|who else is tired of self-indulgent photobooth photos?|
Today, I biked to the teacher training center prepared to engage in a rousing game of Two Truths and a Lie with my trainees. Upon arrival, I used my limited- and - mayhaps - stagnated Khmer reading skills to determine that today, the 14th, was in fact a day for no regular class for students. This was confirmed various times as I encountered fellow teachers, and so, I retired my game idea until the morrow.
However, last night as I couldn't fall asleep, I found myself thinking up rather elaborate truths and lies to share, and so I present them for your perusal, remark and, most of all, guessing.
Last week, Chris saw over my shoulder that I was 'exploring' Harry Potter and the Prisoner of Azkaban. He was intrigued and without very much prodding at all, in fact, he then spent the evening being chosen by a wand and sorted into his house (by the by, do you think Dumbledore would consider age 27 an appropriate time to allow for sorting? you know, because he was concerned that sometimes, we sort too soon?). From the minute he entered the Pottermore website, I called it: he would be sorted into Gryffindor.
When he reached the Sorting Ceremony and began to answer the series of questions drafted by her literary majesty, Lady Rowling, I was confronted with bleakest sort of self-awareness as my chosen true love scoffed away the idea of being scared of isolation or the dark, or choosing to walk toward the forest when the ocean is the most perfectly viable option. And when he was sorted into Gryffindor, I said to myself, Well, self, you've been equally sorted into both Slytherin and Ravenclaw, and we can't have a Gryffindor married to a Slytherin, so that account must be eradicated. The decision was of course helped along as the newly anointed Roaring Lion in our relationship confirmed that I was definitely of the Ravenclaw sort: wacky but intelligent, witty but erratic.
And then we dueled.
Just yesterday, I spent two hours reading about my and Chris' moon and planet charts at the time of our birth. It was like reading a book about my soul, even the squishy bad parts that I wish no one knew. I even got Chris on board and he was enthralled. And then we proceeded to have a thirty minute discussion about how everything about our interactions and disagreements can be easily explained because of the location of Pluto and Mars on the day we were born. We also then referenced the birth charts for the rest of the evening, and I'm ninety-two percent sure it has revolutionized our relationship in ways no one could have imagined.

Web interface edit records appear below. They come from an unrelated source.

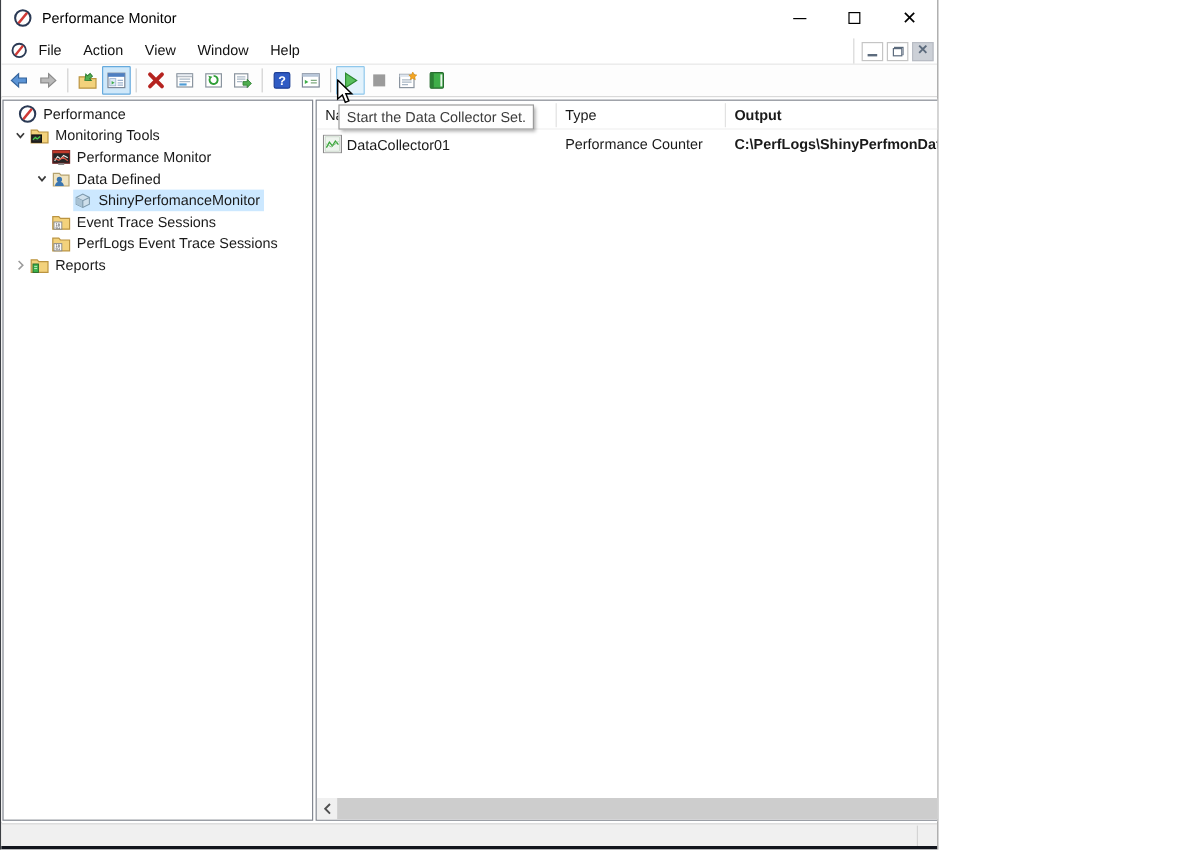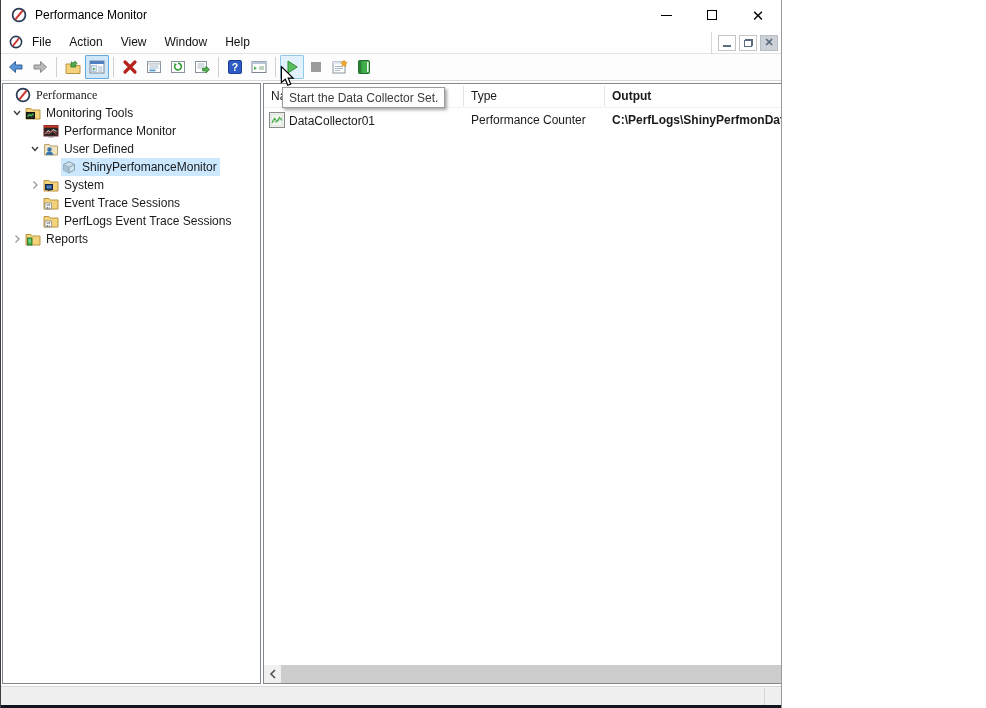"Performance" .lvl0 { font-family: Liberation Serif, serif -> none }
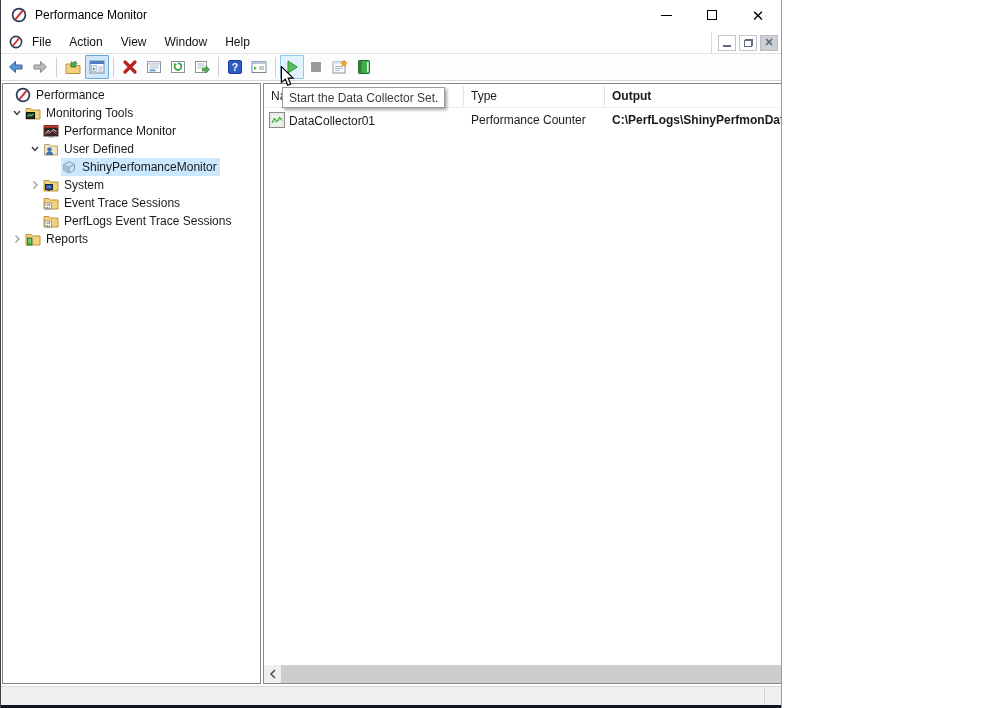"User Defined" span.label { text: User -> Data }
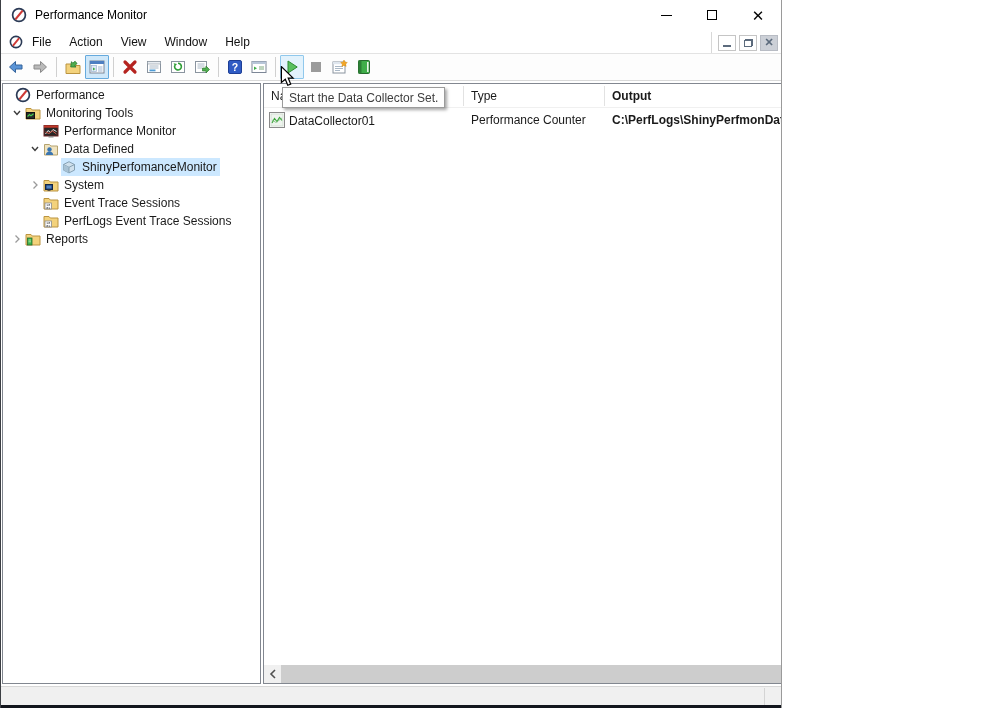"System" div.tree-row { html: <div> <span> <svg> <path></path> </svg> </span> <span> <svg> <path></path> <rect></rect> <rect></rect> <rect></rect> </svg> </span> <span> <span>System</span> </span> </div> -> none }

Today, after I arrived to school and was notified of the cancellation of class, I used the not-so-rare opportunity to swing by Chris' school to see what he was up to. I found his bike outside of the twelfth grade building, and when he noticed me, he beckoned me in. I've swung by his class a few times, most usually when a similar occurrence of class-cancelling has happened. This day, he was just beginning a lesson centered around the heroine of the 12th grade textbook, Sophea, attending her cousin's wedding in Cambodia, and then reception in London (because, you know, Sophea married a Brit.) (The textbooks were drafted and written with significant help from the British Council. Just saying.)
The students were eager to overlook the boring story of Sophea and instead asked for a discussion about marriage in America. Never ones to disappoint, I cajoled Chris into re-enacting our entire wedding day, from wake up to, ahem, sleep. From a joyful first look to a tearful walk down the aisle, culminating in a dance party and a send off of bubbles, the students were enthralled and we were asked for a repeat performance each afternoon for the next month, at 2 and 7 pm. They even said they'd pay a .25 cent admission to see it all again.
We had to turn them down, as we aren't allowed to charge money for our services, and really, that's a performance one just can't repeat on command.